Aku semakin malu, tapi bukan malu karena yang mendengar adalah Mas Bian. Aku tidak peduli dengan Mas Hilmi, mau ia membenciku setelahnya aku tidak akan bersedih. Bahkan, aku sangat berharap ia tidak ingin meneruskan ikatan pernikahan kami.

"Nak Bian ini dulunya mantan pacar Misti. Kalian sudah berapa tahun pacaran?." Mata ibu mengarah kepadaku. Maka dengan semangat aku melempar jawaban dengan benar, agar Mas Hilmi tahu bahwa wajah jelek begini juga pernah punya pacar.

"Tiga tahun Bu. Sejak aku kelas tiga SMA. Mas Hilmi kuliah semester empat," terangku. Aku tidak ingin melewatkan kesempatan untuk memberi kesan pada Mas Bian bahwa bersamanya adalah kenangan terindah bagiku.

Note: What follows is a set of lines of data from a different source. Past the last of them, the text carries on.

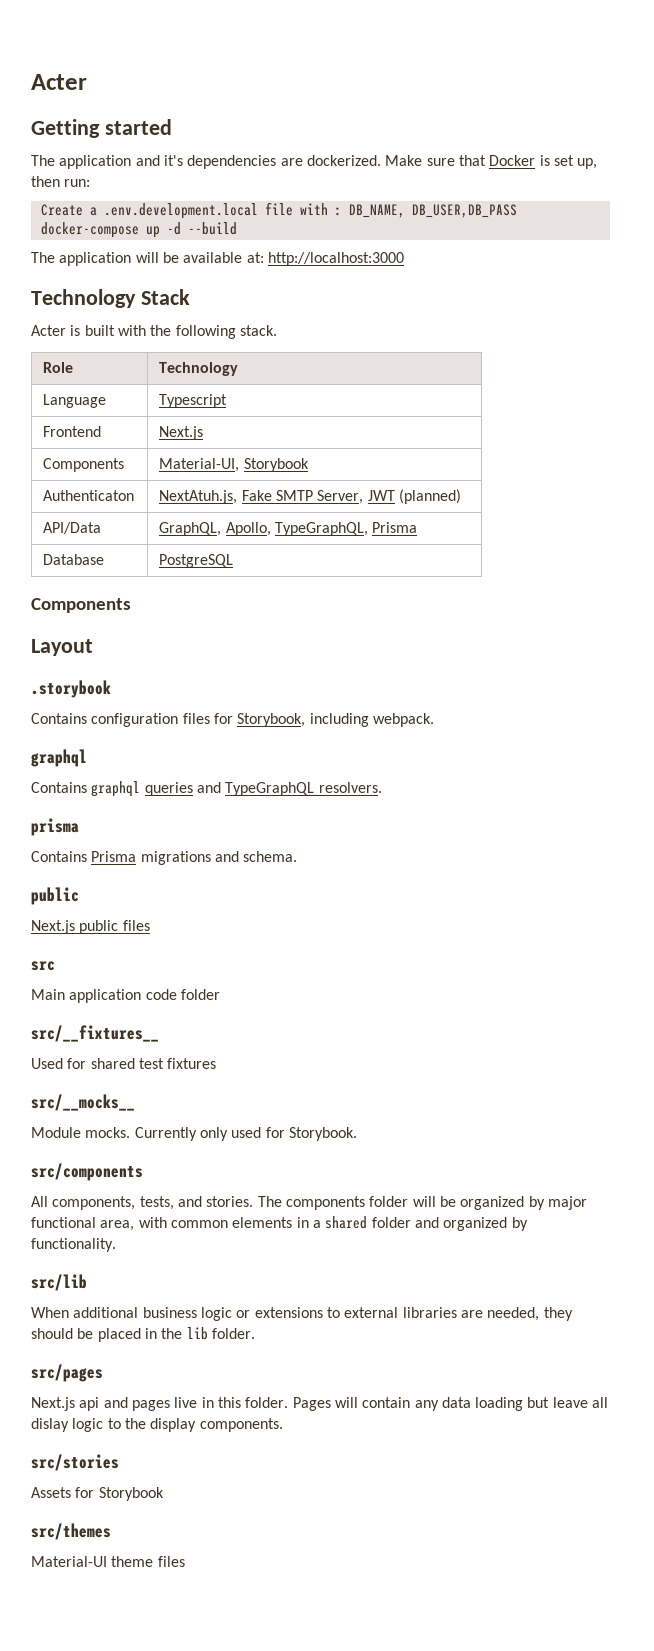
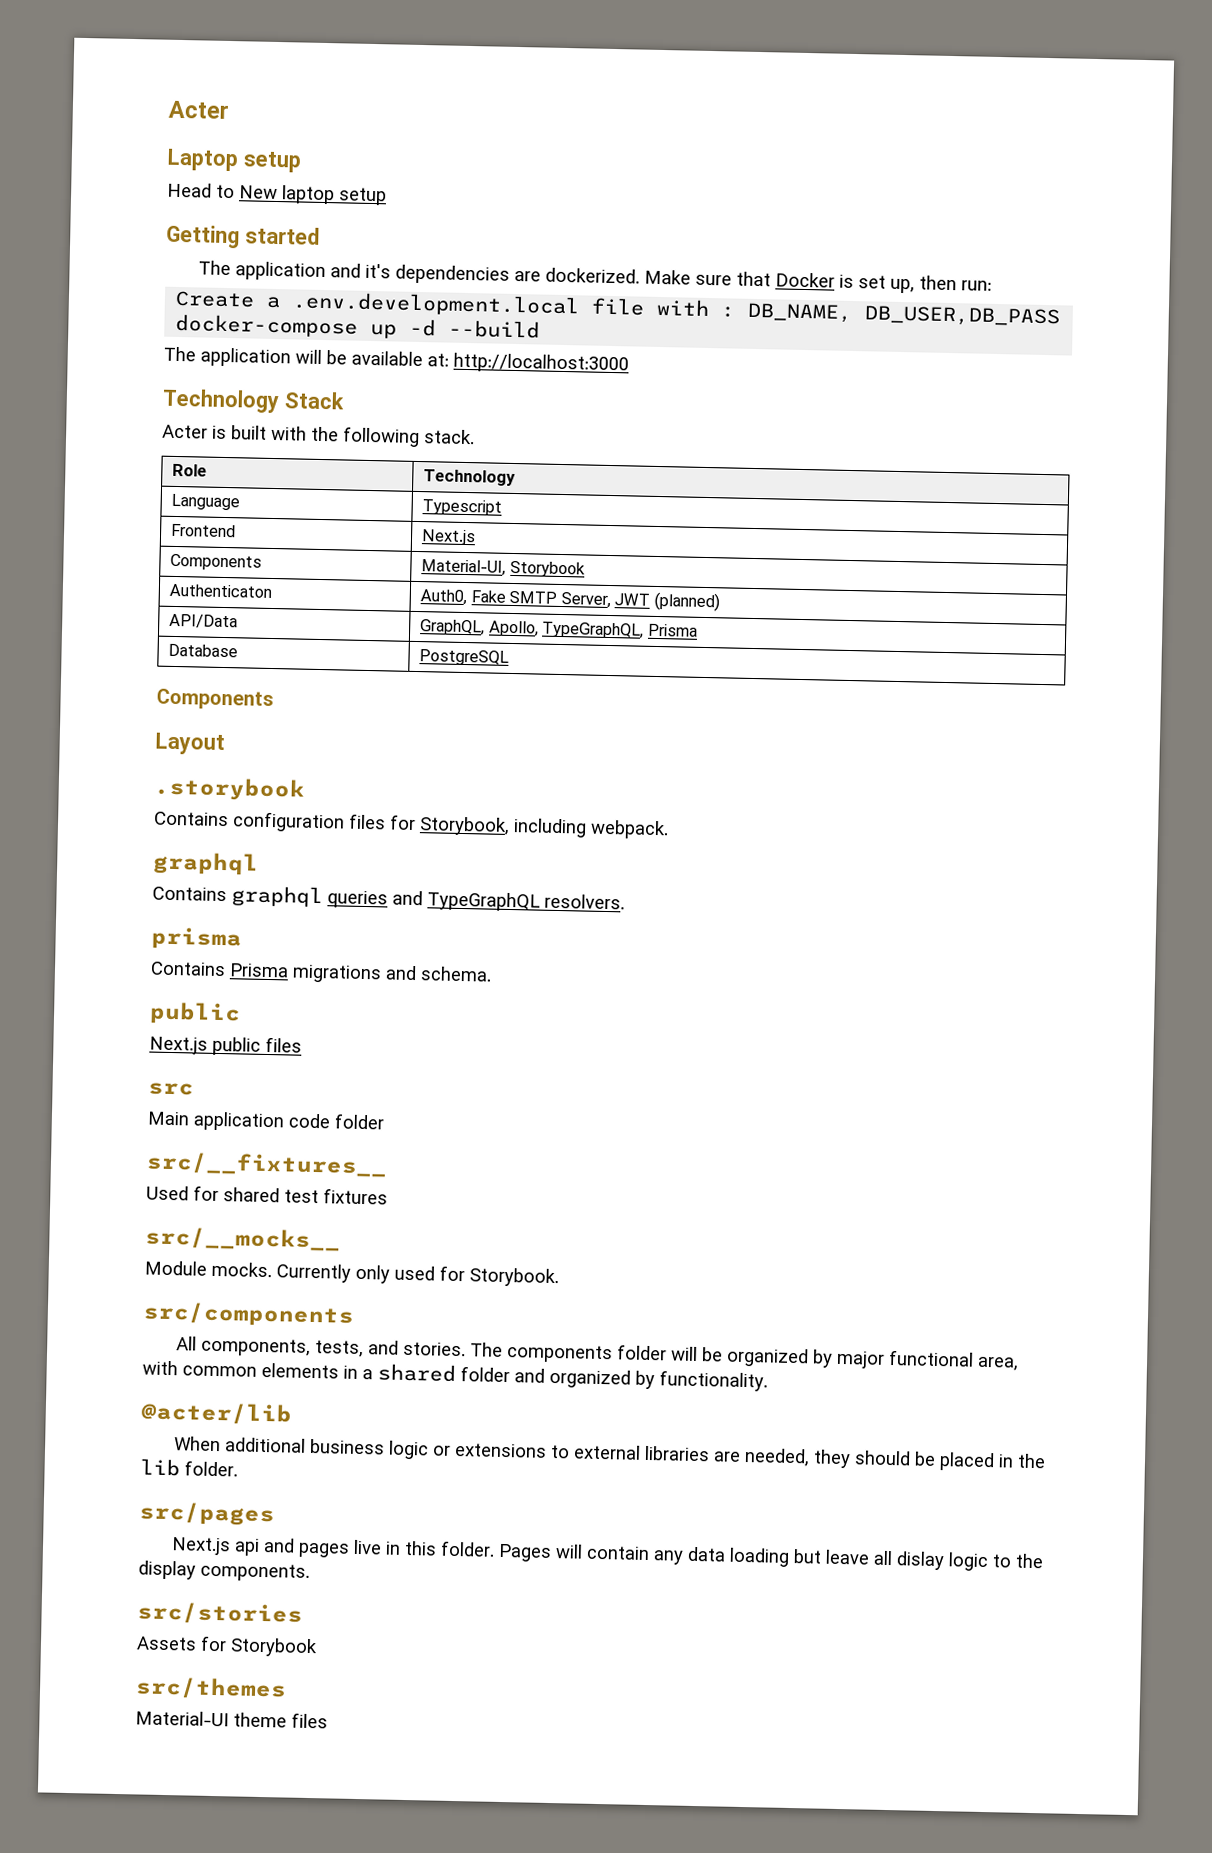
[31,74,87,90] Acter -> [168,100,230,119] [167,148,302,173] [167,182,387,206] Acter // Laptop setup // Head to New laptop setup
[159,490,238,504] NextAtuh.js, -> [420,589,468,606] Auth0,
[31,1274,87,1291] src/lib -> [141,1401,293,1425] @acter/lib

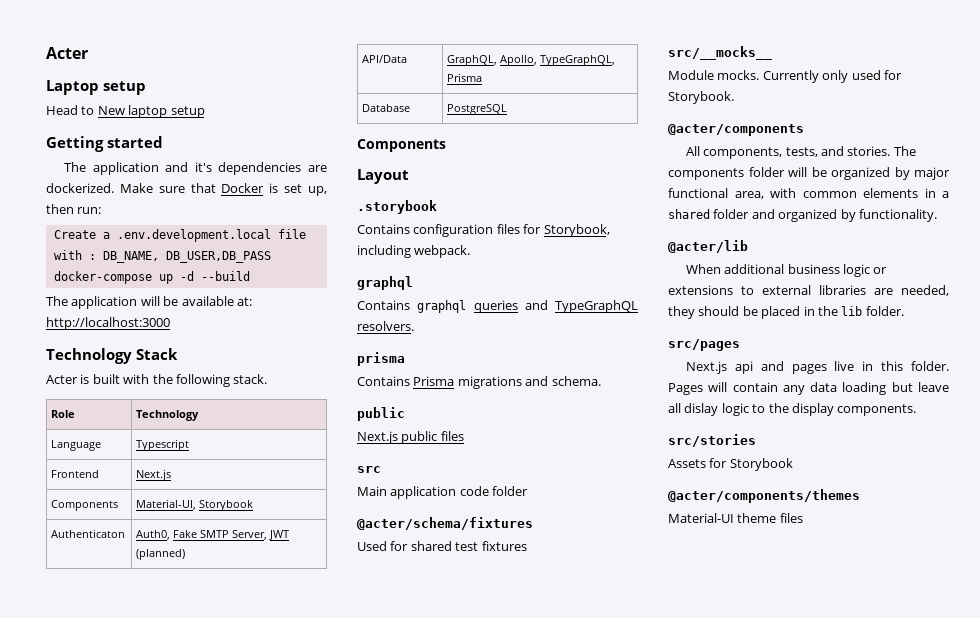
[146,1151,388,1178] src/__fixtures__ -> [357,517,533,530] @acter/schema/fixtures
[143,1301,355,1328] src/components -> [668,124,804,136] @acter/components
[135,1676,287,1700] src/themes -> [668,489,860,503] @acter/components/themes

"Masih hapal nih," ledek Noris.

Aku tersenyum, tertunduk malu.

Di waktu yang bersamaan, aku acuh pada perasaan Mas Hilmi. Perasaan yang seharusnya aku jaga sebagai seorang istri. Namun sikapnya sangat tajam, melukai hatiku tanpa sayatan.

Ku beranikan diri untuk melirik sebentar Mas Bian yang ternyata turut tersenyum dan tersipu malu. Aku pun penasaran dengan arti senyuman itu. Terselip harap bahwa dia masih merasakan debaran yang sama seperti saat ia memintaku menjadi kekasihnya, meski kenyataannya aku tidak akan pernah bisa bersanding dengannya.

"Jadi sekarang sudah menetap di Indonesia?" Pertanyaan ibu, membuatku penasaran dengan lelaki yang kini memiliki tubuh lebih atletis dari pada dulu saat masih menjadi kekasihku.

"Tidak. Saya hanya berkunjung ke makam kakek dan nenek. Di sini saya hanya satu minggu Bu," jawab Mas Bian.

Hatiku sedikit kecewa mendengar jawaban itu. Harapanku, kami bisa saling bertukar pendapat seperti dulu. Seperti saat masih bersama.

"Buka butik di negeri orang tidak susah Mas?" Mas Hilmi membuka suara dan aku tidak percaya itu. Aku pikir ia hanya bisa ramah dengan ibu. Sedikit pun tidak terpikir olehku jika suami di dalam buku nikah itu bisa juga ramah dengan orang lain.

Bahkan, ketika aku tahu Mas Hilmi sosok yang dingin, angkuh selain pendiam itu sempat terbesit dalam benakku bahwa ia adalah manusia yang paling dibenci di tempat kerjanya. Aku tidak pernah berpikir positif tentang kehidupan Mas Hilmi dengan kepribadian buruk di mataku itu. Hidupnya selalu sendiri, tidak ada kawan dekat atau bahkan kerabat itulah sebabnya ia tinggal di panti asuhan.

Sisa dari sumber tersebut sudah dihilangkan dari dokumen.